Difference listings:
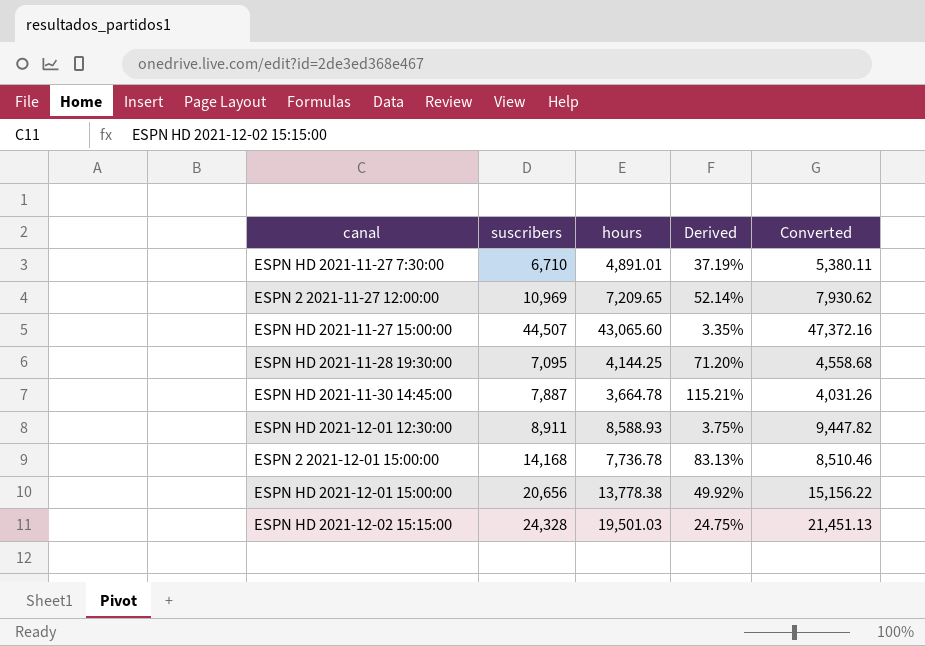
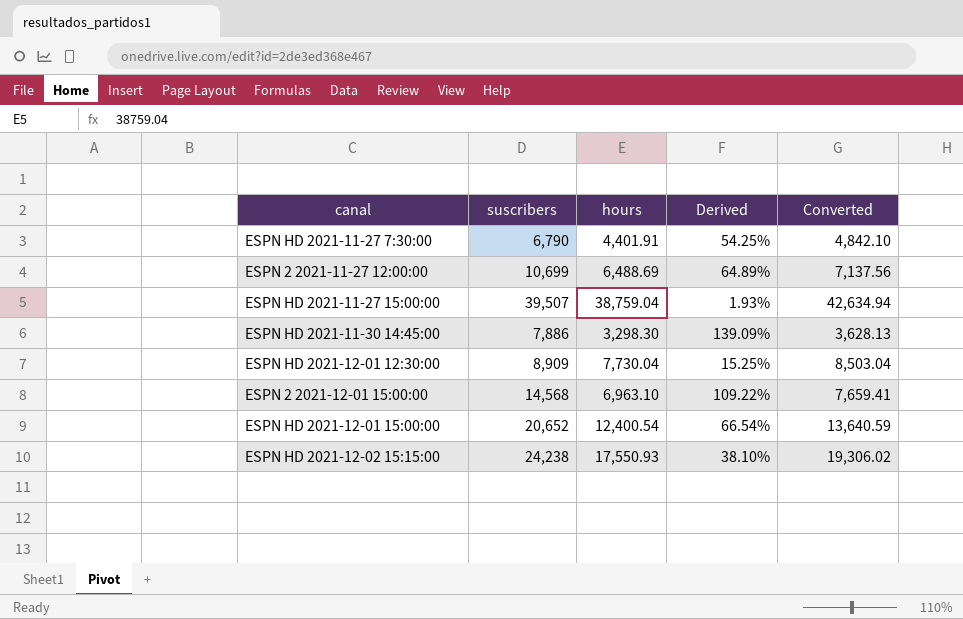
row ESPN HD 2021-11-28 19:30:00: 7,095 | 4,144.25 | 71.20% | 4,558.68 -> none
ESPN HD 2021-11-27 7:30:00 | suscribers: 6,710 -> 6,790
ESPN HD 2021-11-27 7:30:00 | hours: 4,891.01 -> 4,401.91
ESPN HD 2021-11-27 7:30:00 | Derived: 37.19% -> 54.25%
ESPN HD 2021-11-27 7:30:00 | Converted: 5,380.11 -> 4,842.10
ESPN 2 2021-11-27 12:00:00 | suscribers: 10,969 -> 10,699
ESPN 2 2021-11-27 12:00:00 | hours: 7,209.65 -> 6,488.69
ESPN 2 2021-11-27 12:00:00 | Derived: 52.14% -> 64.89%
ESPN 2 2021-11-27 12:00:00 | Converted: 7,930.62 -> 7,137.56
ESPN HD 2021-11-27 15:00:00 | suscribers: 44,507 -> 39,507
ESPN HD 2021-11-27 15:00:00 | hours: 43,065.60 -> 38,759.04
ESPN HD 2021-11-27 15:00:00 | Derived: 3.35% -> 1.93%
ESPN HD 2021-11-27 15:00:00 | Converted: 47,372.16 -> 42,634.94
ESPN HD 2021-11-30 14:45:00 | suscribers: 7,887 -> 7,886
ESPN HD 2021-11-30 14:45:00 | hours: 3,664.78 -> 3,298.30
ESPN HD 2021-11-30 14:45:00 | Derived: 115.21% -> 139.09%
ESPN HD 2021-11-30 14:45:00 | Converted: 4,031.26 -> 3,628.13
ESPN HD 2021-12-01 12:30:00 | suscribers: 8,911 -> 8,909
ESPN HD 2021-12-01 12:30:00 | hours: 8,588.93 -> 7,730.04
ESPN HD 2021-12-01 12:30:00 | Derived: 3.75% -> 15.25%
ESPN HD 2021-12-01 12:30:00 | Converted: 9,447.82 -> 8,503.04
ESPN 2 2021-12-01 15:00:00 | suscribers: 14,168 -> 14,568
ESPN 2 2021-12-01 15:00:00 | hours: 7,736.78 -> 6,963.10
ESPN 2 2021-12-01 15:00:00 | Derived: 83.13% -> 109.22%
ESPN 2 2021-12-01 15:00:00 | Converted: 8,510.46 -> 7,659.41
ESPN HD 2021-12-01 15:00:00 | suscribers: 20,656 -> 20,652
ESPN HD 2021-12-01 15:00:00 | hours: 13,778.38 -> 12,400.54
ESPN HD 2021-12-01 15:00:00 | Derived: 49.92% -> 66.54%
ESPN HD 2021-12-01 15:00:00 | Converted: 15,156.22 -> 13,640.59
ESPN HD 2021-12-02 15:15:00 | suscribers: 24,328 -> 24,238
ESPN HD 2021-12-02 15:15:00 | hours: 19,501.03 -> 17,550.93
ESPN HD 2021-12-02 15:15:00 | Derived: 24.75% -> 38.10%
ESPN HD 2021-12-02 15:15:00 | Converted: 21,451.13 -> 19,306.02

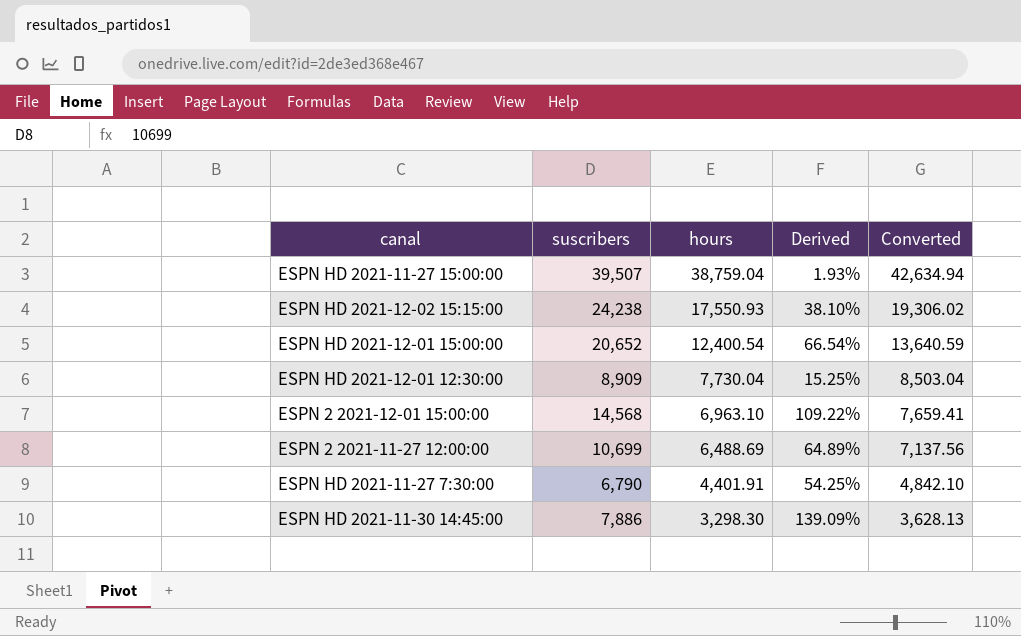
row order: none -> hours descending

- **Brief**
If a line falls between the first line of the records above and the line containing "ESPN 2 2021-12-01 15:00:00 | suscribers: 14,168", inclusive, retype it exactly; leave pictures out.

- **Exercise result**
row ESPN HD 2021-11-28 19:30:00: 7,095 | 4,144.25 | 71.20% | 4,558.68 -> none
ESPN HD 2021-11-27 7:30:00 | suscribers: 6,710 -> 6,790
ESPN HD 2021-11-27 7:30:00 | hours: 4,891.01 -> 4,401.91
ESPN HD 2021-11-27 7:30:00 | Derived: 37.19% -> 54.25%
ESPN HD 2021-11-27 7:30:00 | Converted: 5,380.11 -> 4,842.10
ESPN 2 2021-11-27 12:00:00 | suscribers: 10,969 -> 10,699
ESPN 2 2021-11-27 12:00:00 | hours: 7,209.65 -> 6,488.69
ESPN 2 2021-11-27 12:00:00 | Derived: 52.14% -> 64.89%
ESPN 2 2021-11-27 12:00:00 | Converted: 7,930.62 -> 7,137.56
ESPN HD 2021-11-27 15:00:00 | suscribers: 44,507 -> 39,507
ESPN HD 2021-11-27 15:00:00 | hours: 43,065.60 -> 38,759.04
ESPN HD 2021-11-27 15:00:00 | Derived: 3.35% -> 1.93%
ESPN HD 2021-11-27 15:00:00 | Converted: 47,372.16 -> 42,634.94
ESPN HD 2021-11-30 14:45:00 | suscribers: 7,887 -> 7,886
ESPN HD 2021-11-30 14:45:00 | hours: 3,664.78 -> 3,298.30
ESPN HD 2021-11-30 14:45:00 | Derived: 115.21% -> 139.09%
ESPN HD 2021-11-30 14:45:00 | Converted: 4,031.26 -> 3,628.13
ESPN HD 2021-12-01 12:30:00 | suscribers: 8,911 -> 8,909
ESPN HD 2021-12-01 12:30:00 | hours: 8,588.93 -> 7,730.04
ESPN HD 2021-12-01 12:30:00 | Derived: 3.75% -> 15.25%
ESPN HD 2021-12-01 12:30:00 | Converted: 9,447.82 -> 8,503.04
ESPN 2 2021-12-01 15:00:00 | suscribers: 14,168 -> 14,568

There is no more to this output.